[Records from a data source]
___

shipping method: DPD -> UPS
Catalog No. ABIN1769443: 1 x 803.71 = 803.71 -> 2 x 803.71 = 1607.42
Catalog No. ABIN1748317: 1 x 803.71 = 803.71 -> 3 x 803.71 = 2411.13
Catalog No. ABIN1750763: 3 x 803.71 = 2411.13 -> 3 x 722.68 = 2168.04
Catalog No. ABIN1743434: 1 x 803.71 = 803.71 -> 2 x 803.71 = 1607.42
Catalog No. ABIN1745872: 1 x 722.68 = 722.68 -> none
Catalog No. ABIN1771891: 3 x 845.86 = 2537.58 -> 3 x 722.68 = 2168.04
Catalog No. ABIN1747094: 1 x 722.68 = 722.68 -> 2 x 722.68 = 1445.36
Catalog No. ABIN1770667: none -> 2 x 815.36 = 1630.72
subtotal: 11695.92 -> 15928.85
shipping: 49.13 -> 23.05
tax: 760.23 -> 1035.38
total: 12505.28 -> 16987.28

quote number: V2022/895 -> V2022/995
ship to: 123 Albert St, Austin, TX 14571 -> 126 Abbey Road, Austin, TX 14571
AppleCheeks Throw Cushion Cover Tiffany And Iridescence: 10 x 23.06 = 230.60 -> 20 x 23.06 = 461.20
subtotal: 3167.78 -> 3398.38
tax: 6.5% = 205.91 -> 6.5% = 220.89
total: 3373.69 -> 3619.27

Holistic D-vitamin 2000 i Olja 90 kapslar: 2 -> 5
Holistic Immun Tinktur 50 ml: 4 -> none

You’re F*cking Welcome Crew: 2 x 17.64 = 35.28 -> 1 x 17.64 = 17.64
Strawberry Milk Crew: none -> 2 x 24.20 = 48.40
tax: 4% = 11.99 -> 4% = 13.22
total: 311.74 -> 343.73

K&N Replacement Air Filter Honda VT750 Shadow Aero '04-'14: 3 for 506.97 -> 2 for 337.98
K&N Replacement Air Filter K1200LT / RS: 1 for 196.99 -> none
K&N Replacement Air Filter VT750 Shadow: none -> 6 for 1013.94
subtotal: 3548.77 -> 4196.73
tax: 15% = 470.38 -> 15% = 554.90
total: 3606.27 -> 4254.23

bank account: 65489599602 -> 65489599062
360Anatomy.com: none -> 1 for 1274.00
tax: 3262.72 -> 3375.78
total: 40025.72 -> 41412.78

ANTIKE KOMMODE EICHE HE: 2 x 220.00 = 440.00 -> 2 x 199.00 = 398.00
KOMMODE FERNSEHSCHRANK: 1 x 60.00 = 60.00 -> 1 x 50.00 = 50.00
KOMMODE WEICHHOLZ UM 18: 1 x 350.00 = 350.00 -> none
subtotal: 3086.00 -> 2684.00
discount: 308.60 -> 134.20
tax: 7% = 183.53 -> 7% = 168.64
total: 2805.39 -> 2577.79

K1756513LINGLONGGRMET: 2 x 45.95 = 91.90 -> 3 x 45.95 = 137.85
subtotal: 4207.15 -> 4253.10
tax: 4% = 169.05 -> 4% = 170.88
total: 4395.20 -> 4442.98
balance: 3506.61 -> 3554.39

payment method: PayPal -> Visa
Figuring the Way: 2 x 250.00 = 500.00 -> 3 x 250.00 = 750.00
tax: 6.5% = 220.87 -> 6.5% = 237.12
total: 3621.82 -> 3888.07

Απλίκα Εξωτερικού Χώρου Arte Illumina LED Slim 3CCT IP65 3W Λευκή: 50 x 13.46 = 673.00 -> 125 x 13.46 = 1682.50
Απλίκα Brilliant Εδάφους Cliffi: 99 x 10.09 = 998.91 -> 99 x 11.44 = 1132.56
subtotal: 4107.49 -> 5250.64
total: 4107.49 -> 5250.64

___

I'd like the lines above from the one with "total: 3373.69 -> 3619.27" up to and including the one with "total: 3606.27 -> 4254.23" copied exactly, with no other lines.

total: 3373.69 -> 3619.27

Holistic D-vitamin 2000 i Olja 90 kapslar: 2 -> 5
Holistic Immun Tinktur 50 ml: 4 -> none

You’re F*cking Welcome Crew: 2 x 17.64 = 35.28 -> 1 x 17.64 = 17.64
Strawberry Milk Crew: none -> 2 x 24.20 = 48.40
tax: 4% = 11.99 -> 4% = 13.22
total: 311.74 -> 343.73

K&N Replacement Air Filter Honda VT750 Shadow Aero '04-'14: 3 for 506.97 -> 2 for 337.98
K&N Replacement Air Filter K1200LT / RS: 1 for 196.99 -> none
K&N Replacement Air Filter VT750 Shadow: none -> 6 for 1013.94
subtotal: 3548.77 -> 4196.73
tax: 15% = 470.38 -> 15% = 554.90
total: 3606.27 -> 4254.23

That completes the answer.